Lo que antaño se gestionaba como una medida extrema ante situaciones de peligro, hoy se ha transformado en una exigencia recurrente por parte de un pelotón que cuestiona continuamente la seguridad de los trazados.
Esa es la sensación.
Sucedió hace apenas unos días en Milán, donde los ciclistas forzaron una neutralización de los tiempos para la clasificación general argumentando el peligro del mobiliario urbano.
Al final, la carrera demostró que la alarma no era para tanto y que el circuito no encerraba los riesgos apocalípticos que se preveían.

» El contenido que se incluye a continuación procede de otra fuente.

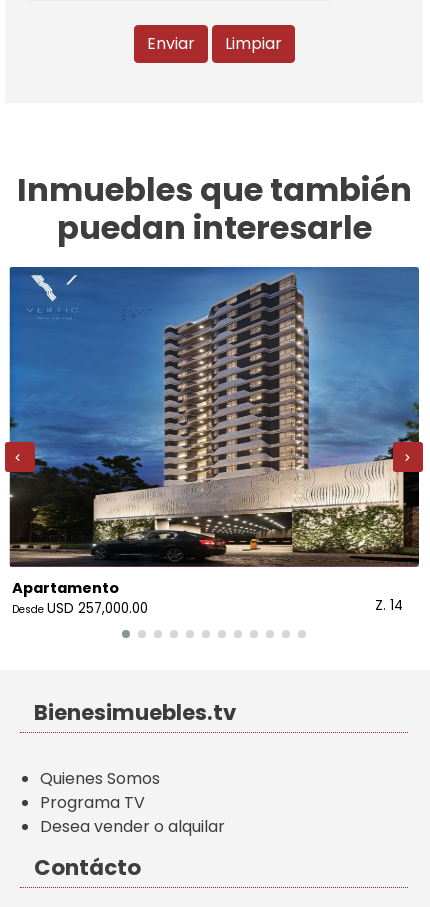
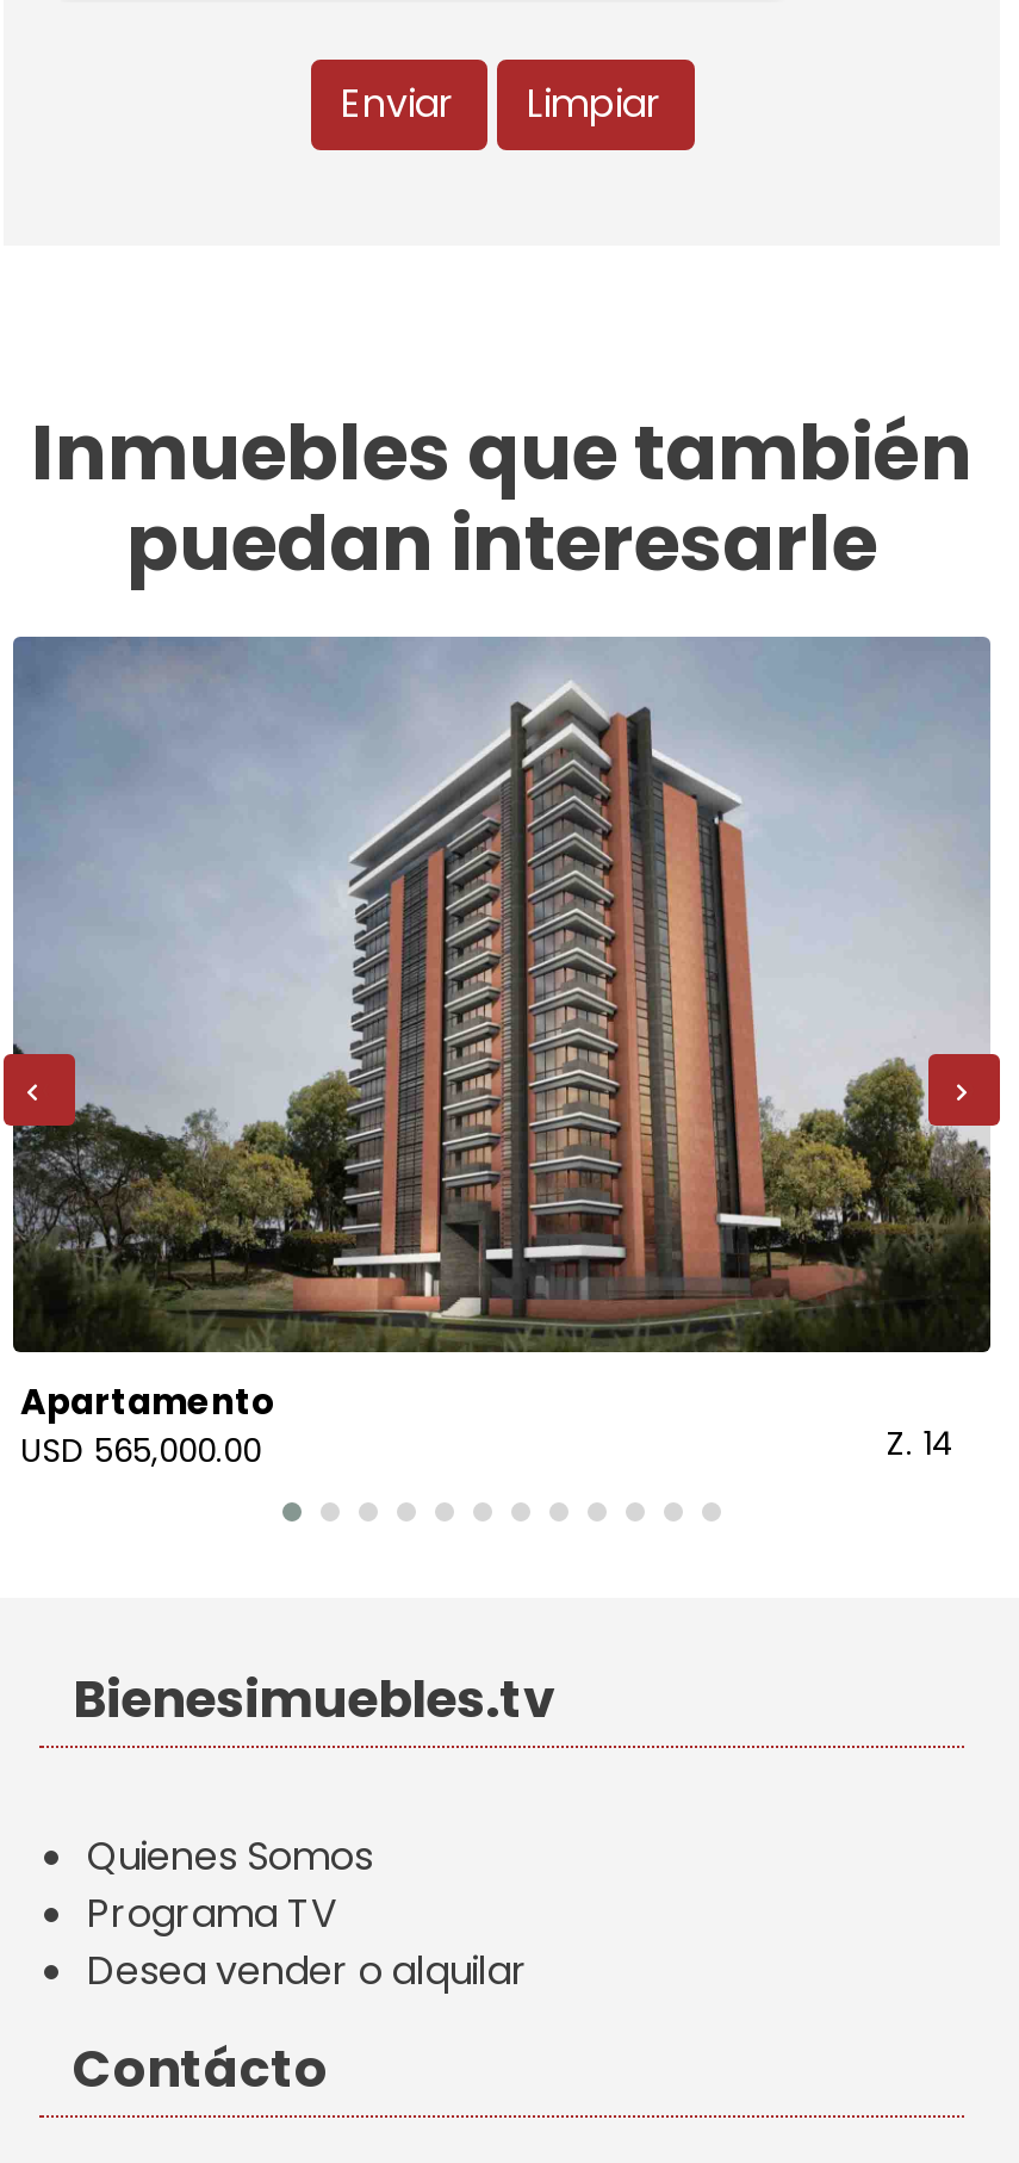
[9,267,420,618] [image] | Desde USD 257,000.00 -> [11,637,993,1475] [image] | USD 565,000.00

Ahora, ante la inminente llegada a Roma, la organización del Giro de Italia ha plantado cara de forma contundente: se aceptó la petición en Milán, pero no se repetirá en la capital.
El circuito final romano es idéntico al del año pasado, un trazado conocido por todos, y la dirección de la carrera no está dispuesta a que el espectáculo se diluya de nuevo.
En el centro de este debate emerge la figura de Jonas Vingegaard, una voz muy recurrente en estos escenarios de protesta.
El danés, que arrastra la extrema sensibilidad lógica de quien sufrió una durísima caída en la pasada Itzulia, parece liderar una corriente que busca el riesgo cero.
Es comprensible el miedo humano, pero también es obligatorio entender que el riesgo cero en un deporte como el ciclismo es completamente imposible.
Si los corredores continúan bajando al coche del director para condicionar los finales y exigir que las etapas no cuenten para la general, el perjuicio para el espectador será irreversible.
La gente que se desplaza a la bella Roma para presenciar el desenlace de una gran vuelta no para ver a un grupo de ciclistas paseando sin más por las avenidas históricas; quieren ver competición pura.
El ciclista ha adquirido un papel relevante y una capacidad de decisión que históricamente se le había denegado, lo cual es lícito para ciertos avances estructurales, pero el abuso de este poder amenaza con destruir el interés de las carreras.
Si la competición se desactiva cada vez que el asfalto se complica, el propio ciclismo va a salir perdiendo.